What is Dark Data?
With the rise of the concept of ‘Information is Power’, everyone started accumulating tons of information and storing many data. Just as we never bother to clear our closet unless there is the danger of space shortage, similarly, organizations accumulate many data on a daily basis that is stored on ‘might be required someday’ basis. In fact, after it has been preliminary used, no one knows what to do with such data or information. Such data that is harvested beyond its preliminary use without any specific purpose is termed as ‘Dark Data’.
Dark data was defined by Gartner as, “the information assets organizations collect, process and store during regular business activities, but generally fail to use for other purposes”. Hence, dark data is a quite broad and inclusive. All the information that has become obsolete and has no immediate use, but is being retained as ‘past records’ can all be termed as dark data.
How Dark Data Matters?
The ever growing size of the data brings the storage issues. On the other hand, the obsolete data does not really have much of the tactical value and it is costly to maintain. Furthermore, such information slows down the servers and it is a challenge to the speed as well.
Might Be Useful OR Might Be a Potential Threat
However, one of the biggest challenges associated with all kinds of data is, its data security. While data security is a massive responsibility, the challenge becomes even bigger when the data is unsorted or obsolete for the organization.
More than often, such data has proprietary information, client details, post employee records, and other sensitive information. While no one in the organization is interested in investing time or energy in the so-called, obsolete data, but such information is Gold mine for the hackers. While the cyber-attacks are on the rise, to pile on information that has potential risks of security is not a smart move. Dark data must be managed in order to save the cost as well as potential embarrassments via data breach.
Big and Dark Data Statistics:
- Business data of all the organizations worldwide – multiplies twice every fifteen months.
- Harvesting poor and unorganized data costs businesses up to 35 percent of their operating cost.
- The amount of harvesting poor and unorganized data costs $600 billion per year to the US businesses alone.

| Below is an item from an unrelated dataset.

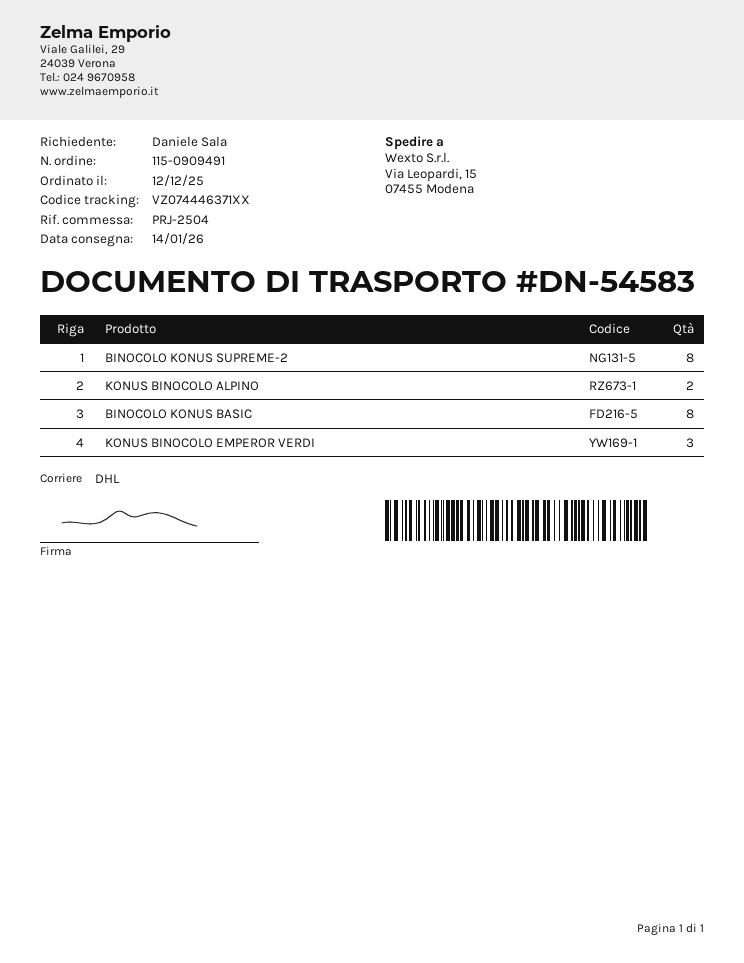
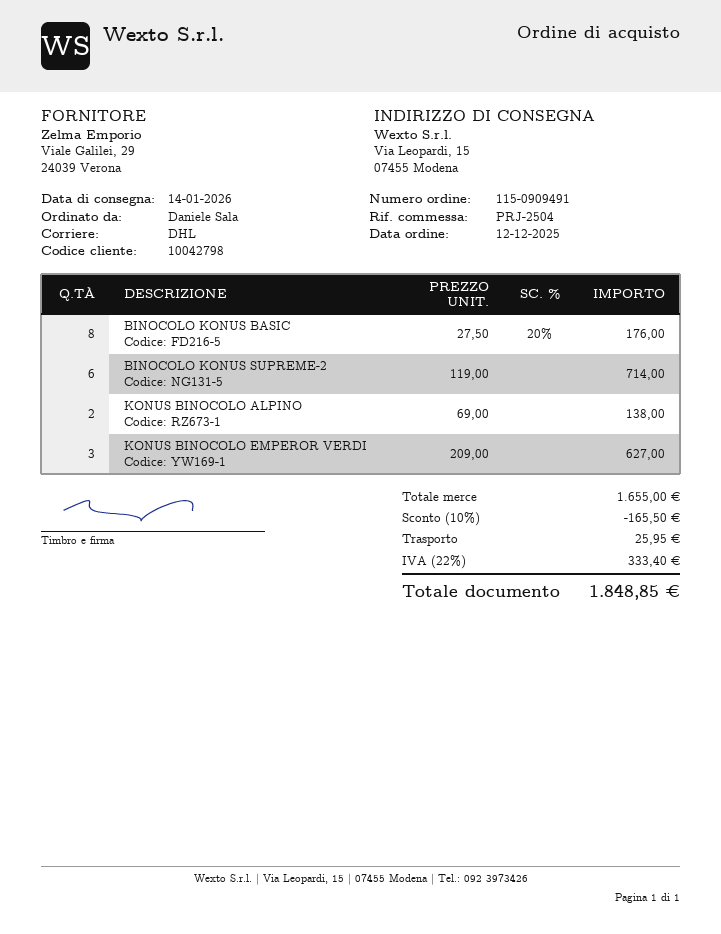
BINOCOLO KONUS SUPREME-2: 8 -> 6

- As per execs, the inflow of data increases additional strain on present IT infrastructure.
- 55 percent of IT managers report that the additional data accumulated slow down the present IT infrastructure.
- 47 percent of the IT managers report data security issues due to the accumulation of additional and unorganized data reported.
Should You Be Concerned About Dark Data Accumulation?
Usually, the ideology that ‘information is power’ does not let the organizations part with their dark data, the fact is they have no plans to use it. The staunch belief system that ‘someday it might be lucrative’ and get us a competitive advantage over our competitors that keeps the organizations hooked to massive data buildup.
To store the data that is constantly being accumulated, organizations have just a few economic options and massive cloud storage seems quite advantageous.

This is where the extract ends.